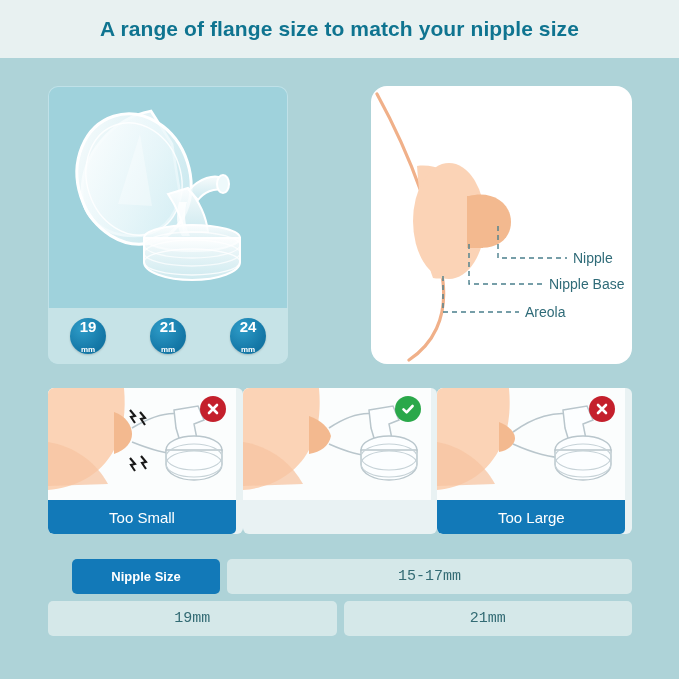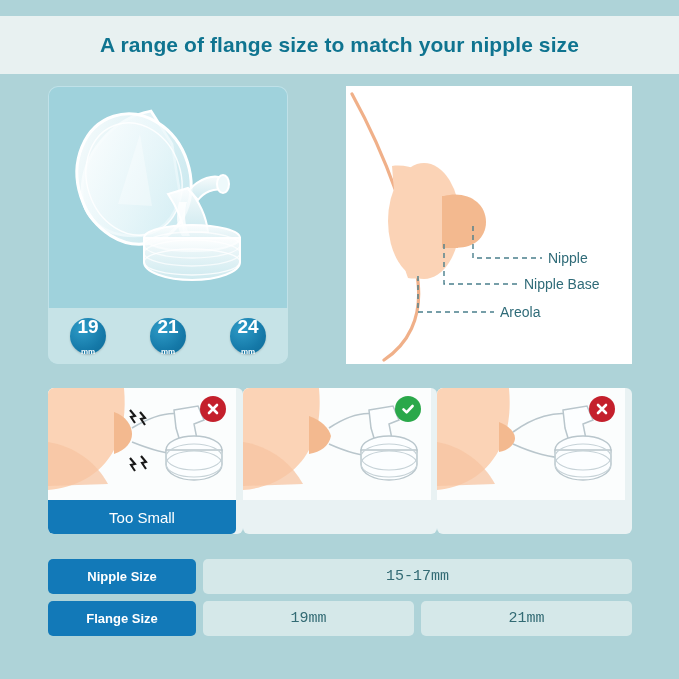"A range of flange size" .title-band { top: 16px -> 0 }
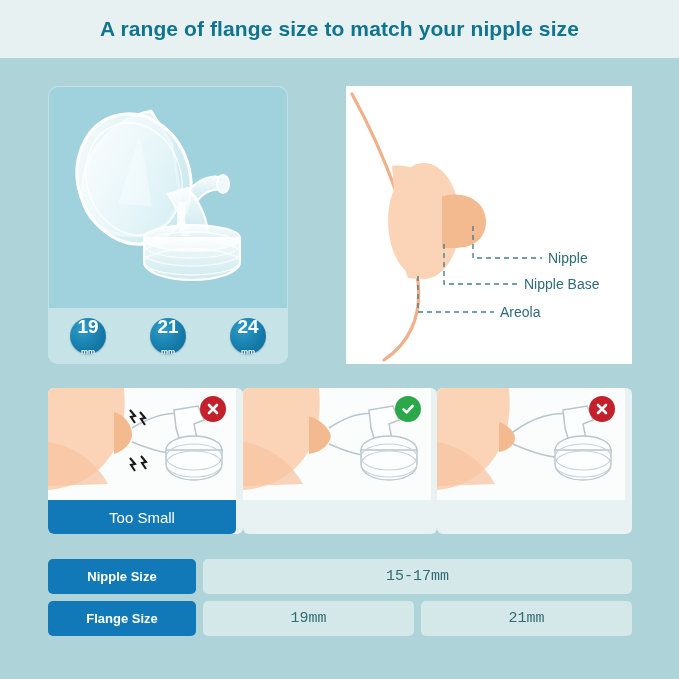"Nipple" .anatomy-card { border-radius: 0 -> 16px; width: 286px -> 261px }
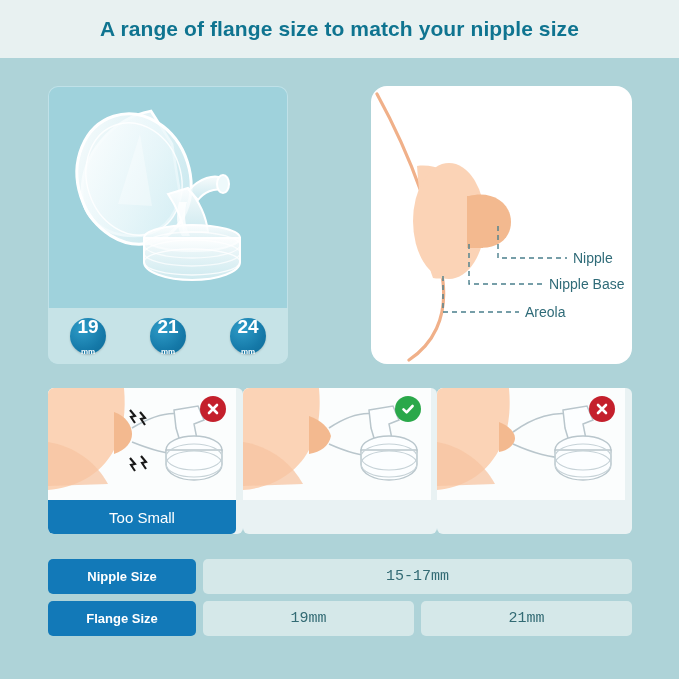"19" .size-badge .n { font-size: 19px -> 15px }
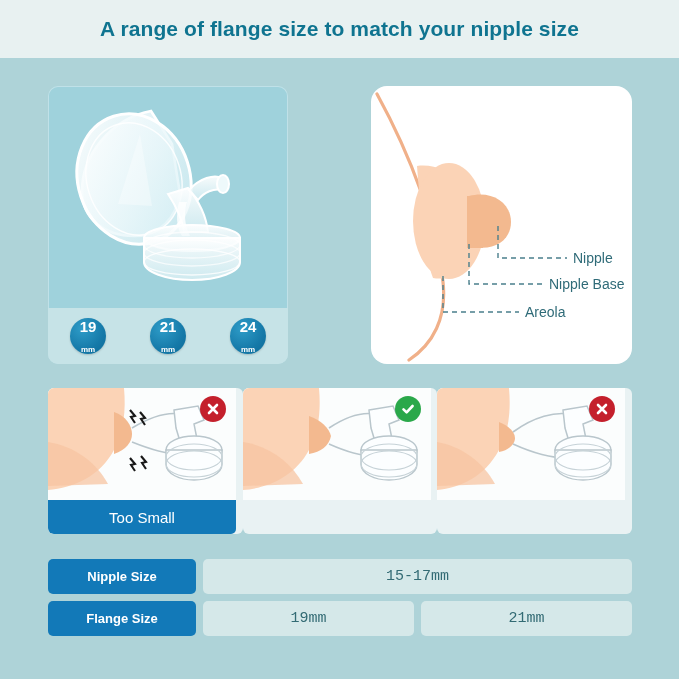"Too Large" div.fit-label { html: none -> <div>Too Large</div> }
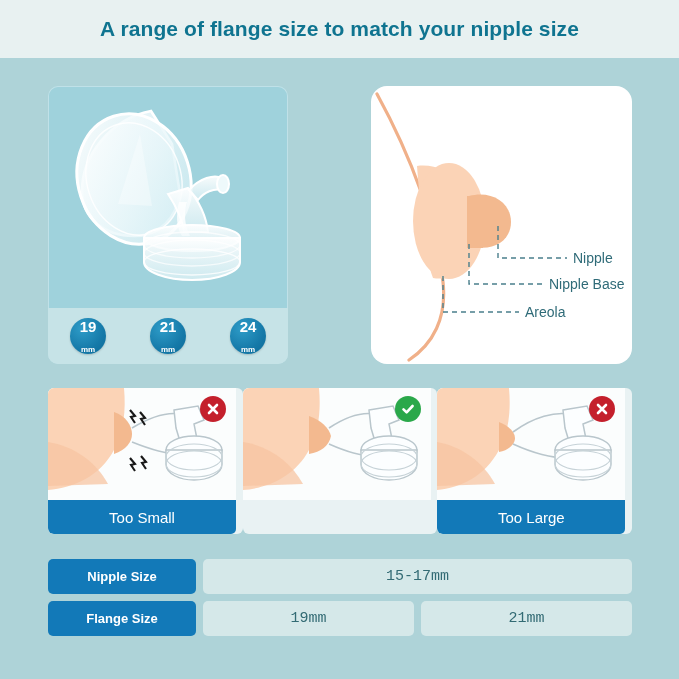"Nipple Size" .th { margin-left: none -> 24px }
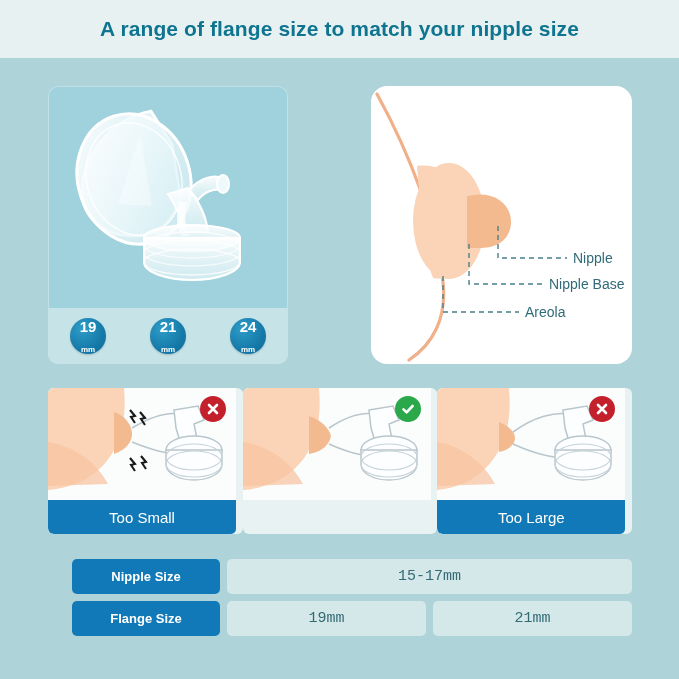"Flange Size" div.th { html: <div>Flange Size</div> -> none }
---
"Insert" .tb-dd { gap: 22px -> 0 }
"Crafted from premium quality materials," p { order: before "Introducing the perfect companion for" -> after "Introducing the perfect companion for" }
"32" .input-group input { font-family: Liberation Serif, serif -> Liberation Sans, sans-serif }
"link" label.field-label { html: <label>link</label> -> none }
...
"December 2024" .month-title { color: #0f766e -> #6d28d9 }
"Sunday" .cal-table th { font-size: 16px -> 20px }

- _WORK REQUEST_
Set down again, word for word, every line from the one with "html: none ->" to the one with "html: <div>Flange Size</div>" in the entries above, and omit the pictures.

- _RESULT OF THE TASK_
"Too Large" div.fit-label { html: none -> <div>Too Large</div> }
"Nipple Size" .th { margin-left: none -> 24px }
"Flange Size" div.th { html: <div>Flange Size</div> -> none }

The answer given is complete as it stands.